Facebook announced it will allow social media influencers to produce sponsored content for political campaigns.
According to The Verge, Facebook didn’t have any guidelines for influencers who create sponsored content for politicians and political campaigns, but after The New York Times reported that Jerry Media, the promoter behind the botched Fyre Festival, is working with the presidential campaign of former New York City Mayor Michael Bloomberg in an effort to make the 77-year-old candidate look cool, however, Facebook has decided to allow these paid political partnerships.
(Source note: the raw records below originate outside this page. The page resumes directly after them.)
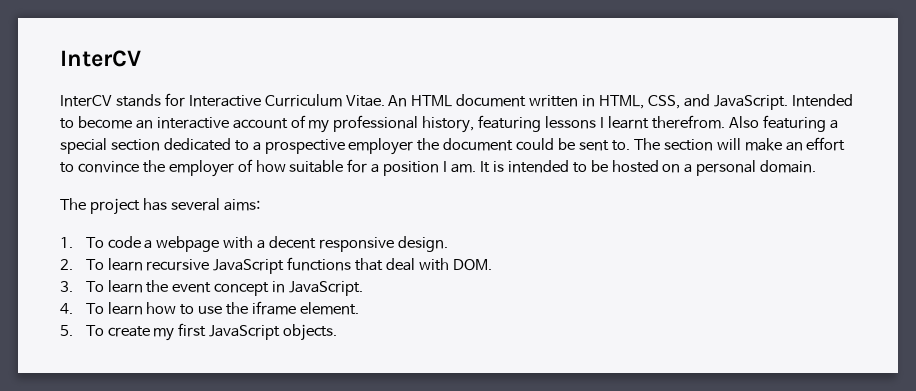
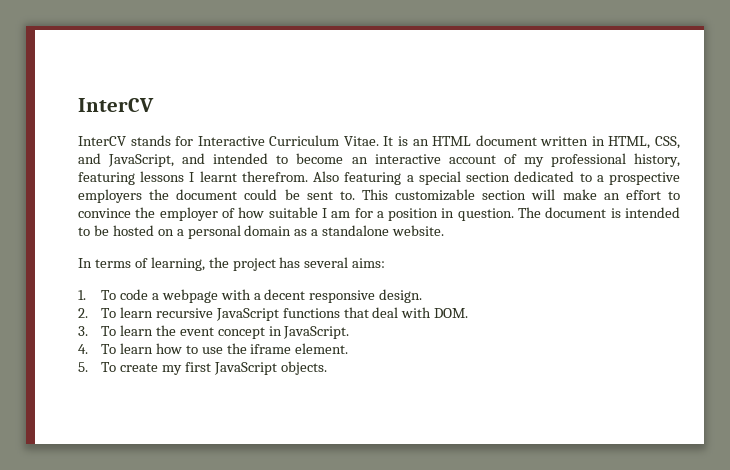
[388,95,408,107] An -> [383,136,429,146] It is an
[713,94,853,110] JavaScript. Intended -> [108,153,269,167] JavaScript, and intended
[348,138,414,155] employer -> [78,189,142,203] employers
[633,138,660,150] The -> [362,189,476,201] This customizable
(344, 166) none -> [321,208,351,218] I am
[443,161,490,173] I am. It -> [441,207,607,221] in question. The document
[760,160,817,173] [60,198,86,210] domain. // The -> [244,225,445,236] [78,257,229,271] domain as a standalone website. // In terms of learning, the

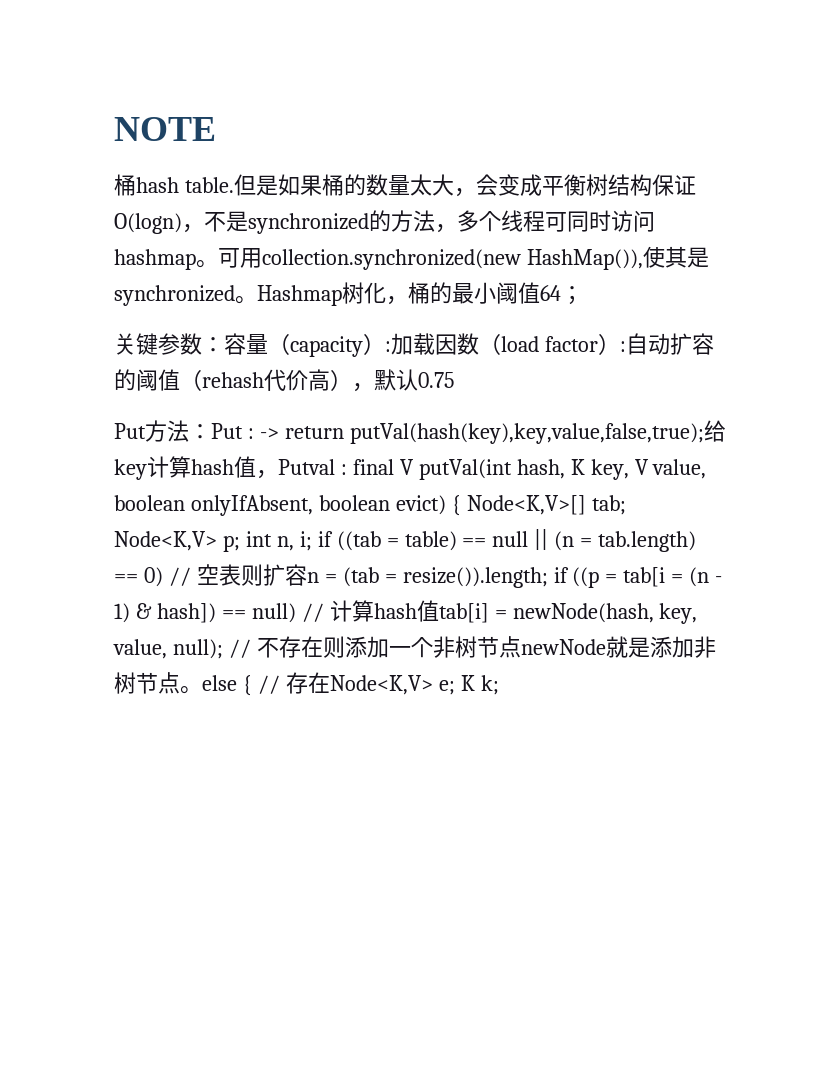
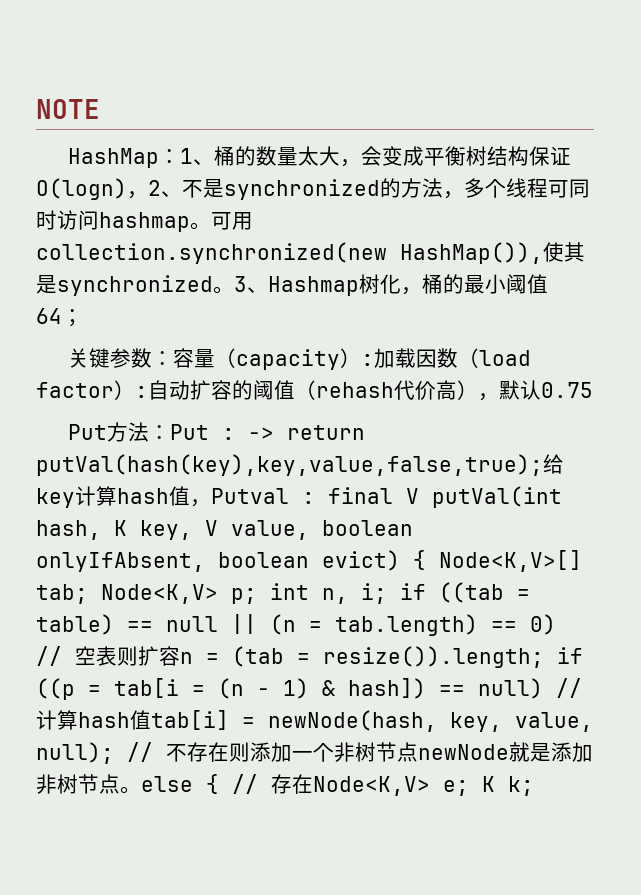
[114,174,322,196] 桶hash table.但是如果 -> [68,148,215,168] HashMap：1、
(204, 228) none -> [148,180,182,197] 2、
(257, 300) none -> [234,276,268,293] 3、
From now on, breaking political news site Politico adds, Facebook and its Instagram subsidiary will allow “branded content” from political candidates — a practice in which a campaign pays so-called influencers to place supportive posts on their accounts. Previously, a Facebook spokesperson said, the platforms had banned such content from politicians by default. Previously, Facebook had prohibited sponsored posts out of fear that those practices could be considered campaign contributions by the social media giant. Facebook also points out that, unlike with paid ads, it has no role in the money changing hands behind sponsored posts.
Manipulation campaigns: A rising trend
In times of social media, organized manipulation campaigns have risen more than ever, as 70 countries in 2019, up from 48 countries in 2018 and 28 countries in 2017, had at least one political party or government agency using social media to shape public attitudes domestically.
The 2019 Global Inventory of Organized Social Media Manipulation by Oxford University reveals that social media has become co-opted by many authoritarian regimes in 26 countries. In these countries, computational propaganda is being used as a tool of information control in three distinct ways: to suppress fundamental human rights, discredit political opponents, and drown out dissenting opinions.